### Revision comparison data
┌────────
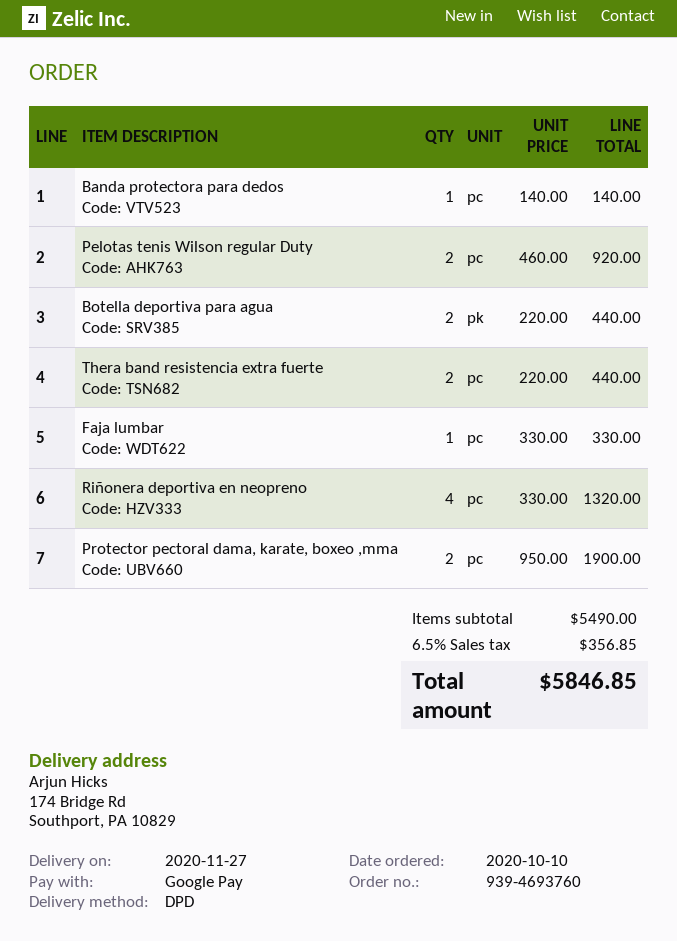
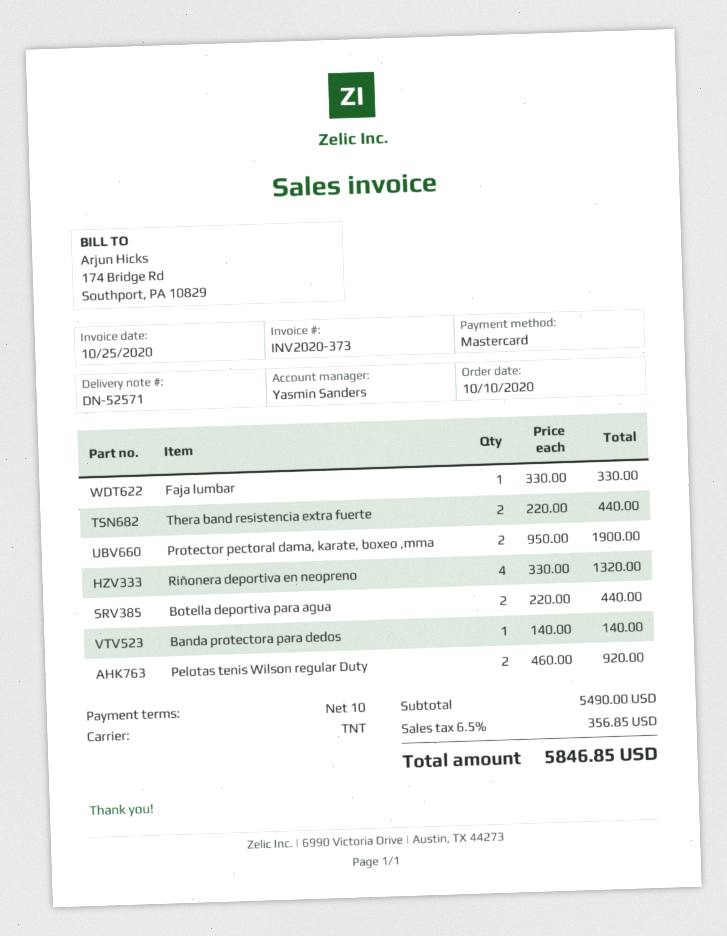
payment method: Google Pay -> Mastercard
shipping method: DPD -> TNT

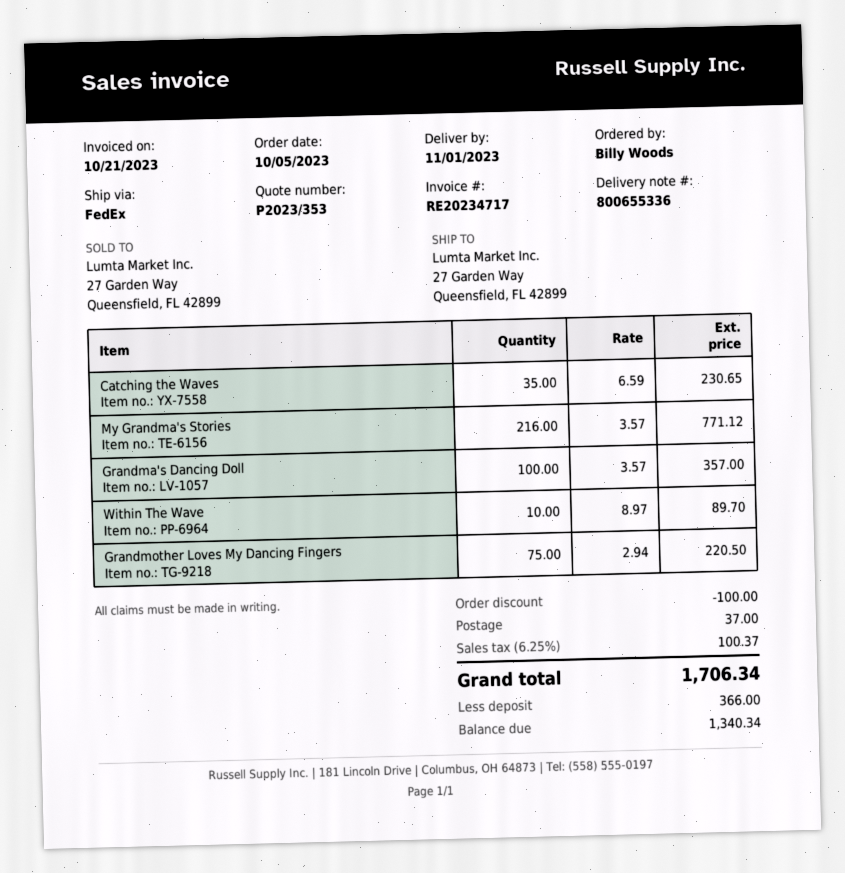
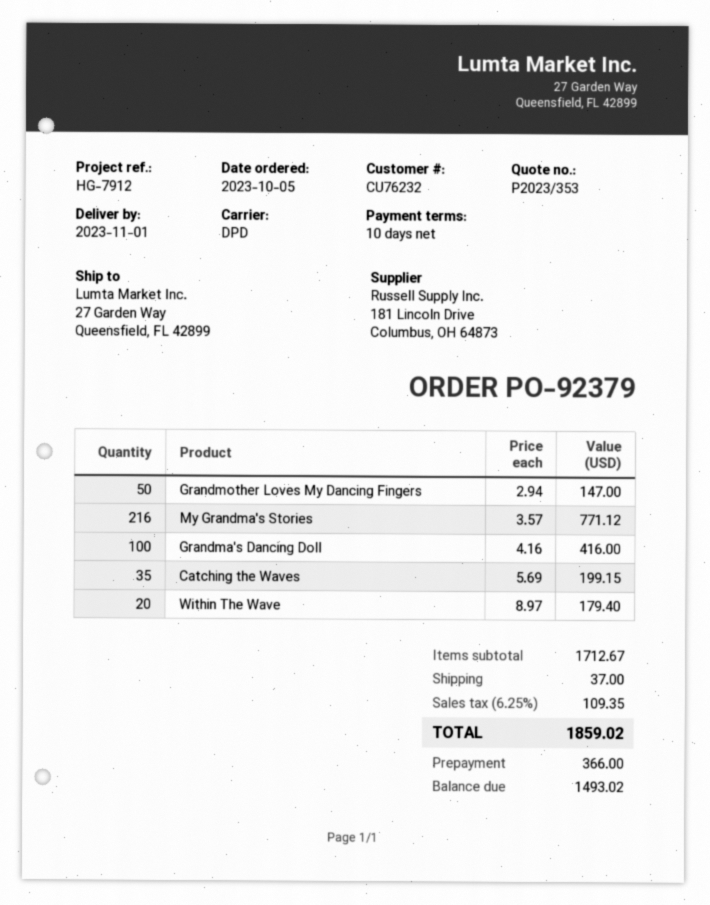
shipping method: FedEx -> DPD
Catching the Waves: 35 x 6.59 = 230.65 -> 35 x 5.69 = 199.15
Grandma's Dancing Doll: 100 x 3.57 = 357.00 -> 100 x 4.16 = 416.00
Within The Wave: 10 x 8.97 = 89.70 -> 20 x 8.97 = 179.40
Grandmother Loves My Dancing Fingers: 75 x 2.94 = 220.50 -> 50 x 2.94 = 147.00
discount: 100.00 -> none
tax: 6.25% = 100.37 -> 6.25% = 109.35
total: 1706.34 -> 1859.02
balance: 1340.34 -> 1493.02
└────────
┌────────
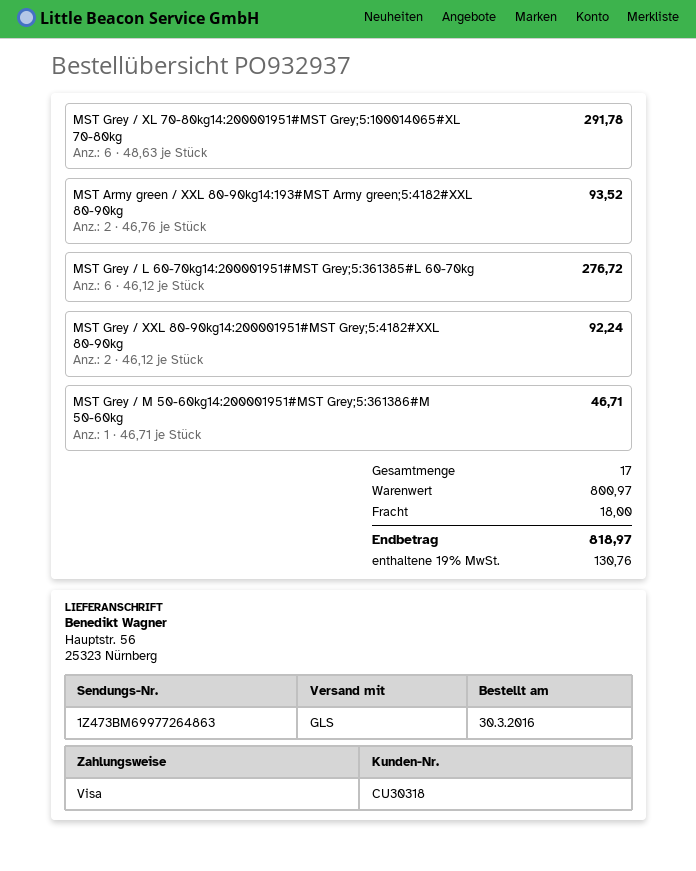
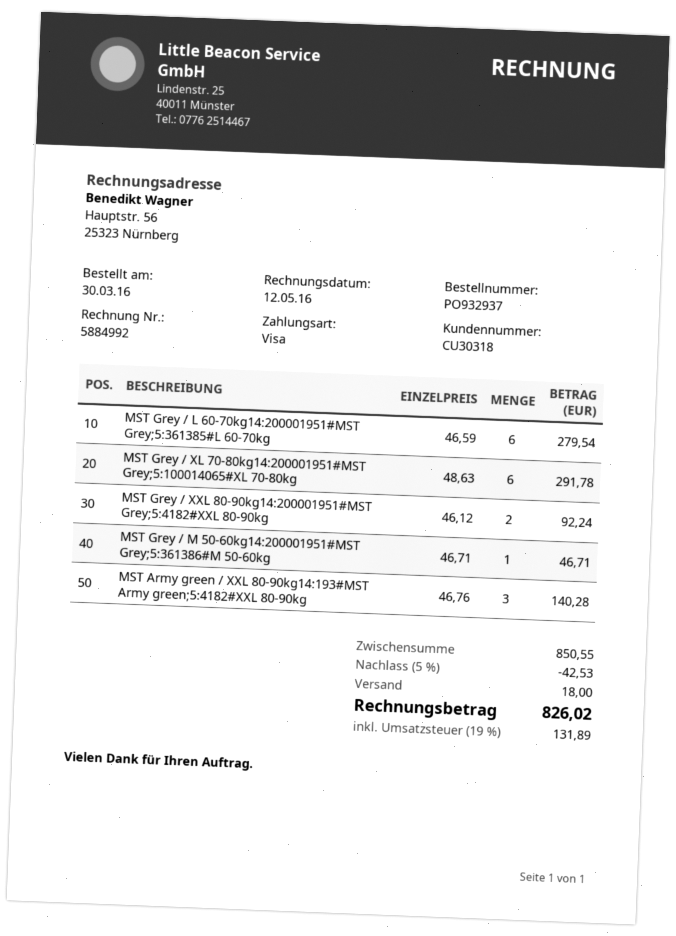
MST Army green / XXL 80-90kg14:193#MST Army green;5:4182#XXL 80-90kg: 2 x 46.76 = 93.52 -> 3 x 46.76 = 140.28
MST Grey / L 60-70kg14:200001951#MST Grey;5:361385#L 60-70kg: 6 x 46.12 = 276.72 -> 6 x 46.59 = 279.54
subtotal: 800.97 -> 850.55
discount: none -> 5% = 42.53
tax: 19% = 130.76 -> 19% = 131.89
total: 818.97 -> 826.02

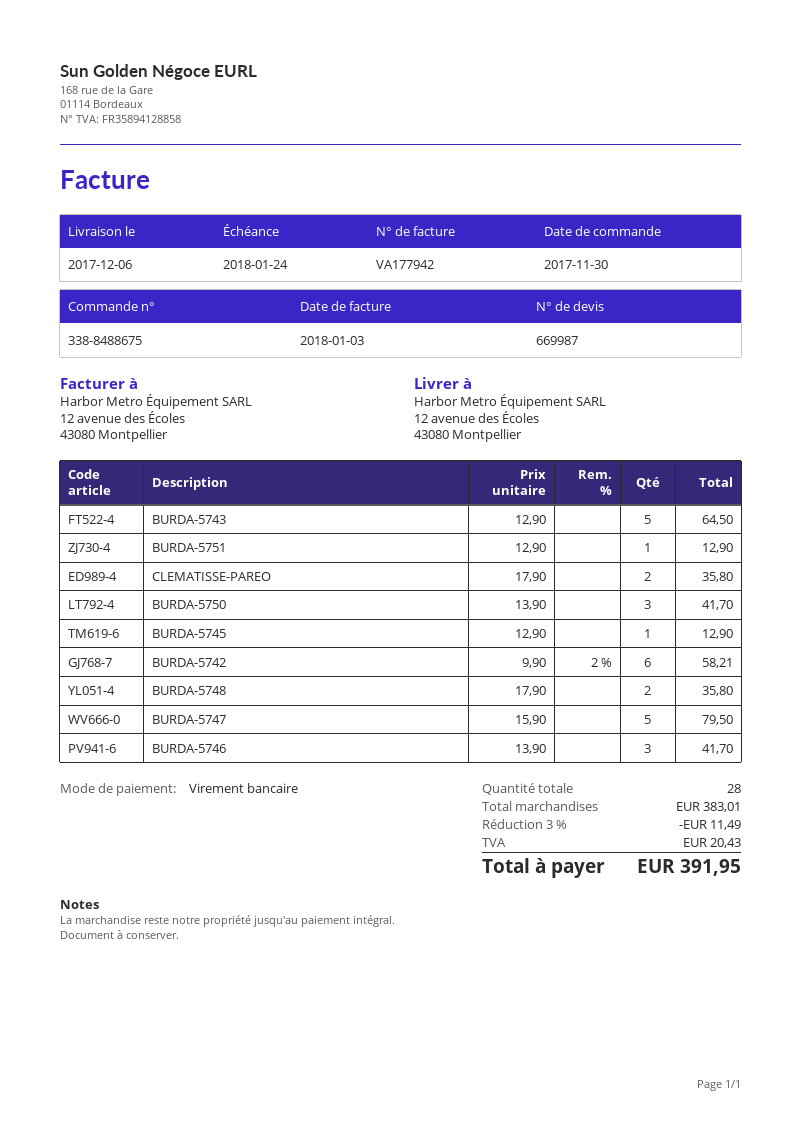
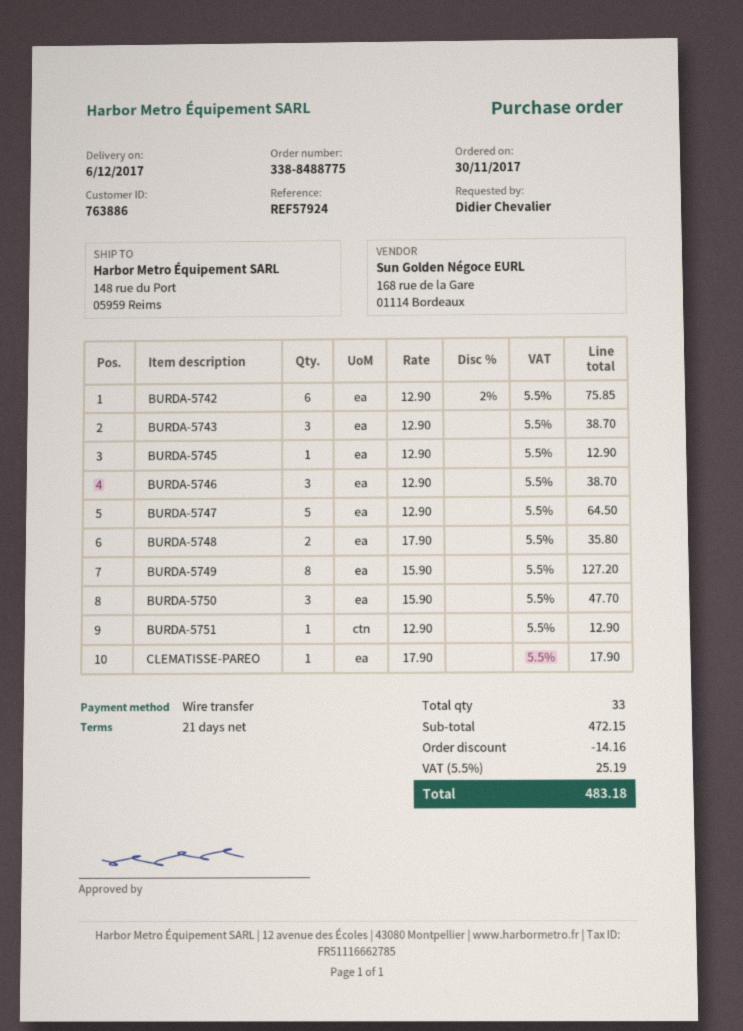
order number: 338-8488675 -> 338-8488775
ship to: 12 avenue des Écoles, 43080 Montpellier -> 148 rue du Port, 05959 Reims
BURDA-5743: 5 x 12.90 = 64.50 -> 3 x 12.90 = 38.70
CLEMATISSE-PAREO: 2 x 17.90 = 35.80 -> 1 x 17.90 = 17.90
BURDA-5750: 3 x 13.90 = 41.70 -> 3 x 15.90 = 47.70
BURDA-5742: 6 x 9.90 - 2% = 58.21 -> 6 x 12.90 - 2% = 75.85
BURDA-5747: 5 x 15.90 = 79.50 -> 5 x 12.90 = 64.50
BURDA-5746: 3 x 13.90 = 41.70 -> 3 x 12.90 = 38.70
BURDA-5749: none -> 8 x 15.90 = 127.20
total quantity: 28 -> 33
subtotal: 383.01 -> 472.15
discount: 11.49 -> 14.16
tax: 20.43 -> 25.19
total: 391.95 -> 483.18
└────────
### REQUIREMENT
After locating "payment method: Google Pay -> Mastercard" and "balance: 1340.34 -> 1493.02" in the records above, return exactly the line holding each one and every line between them; leave out the pictures.

### SOLVED EXERCISE
payment method: Google Pay -> Mastercard
shipping method: DPD -> TNT

shipping method: FedEx -> DPD
Catching the Waves: 35 x 6.59 = 230.65 -> 35 x 5.69 = 199.15
Grandma's Dancing Doll: 100 x 3.57 = 357.00 -> 100 x 4.16 = 416.00
Within The Wave: 10 x 8.97 = 89.70 -> 20 x 8.97 = 179.40
Grandmother Loves My Dancing Fingers: 75 x 2.94 = 220.50 -> 50 x 2.94 = 147.00
discount: 100.00 -> none
tax: 6.25% = 100.37 -> 6.25% = 109.35
total: 1706.34 -> 1859.02
balance: 1340.34 -> 1493.02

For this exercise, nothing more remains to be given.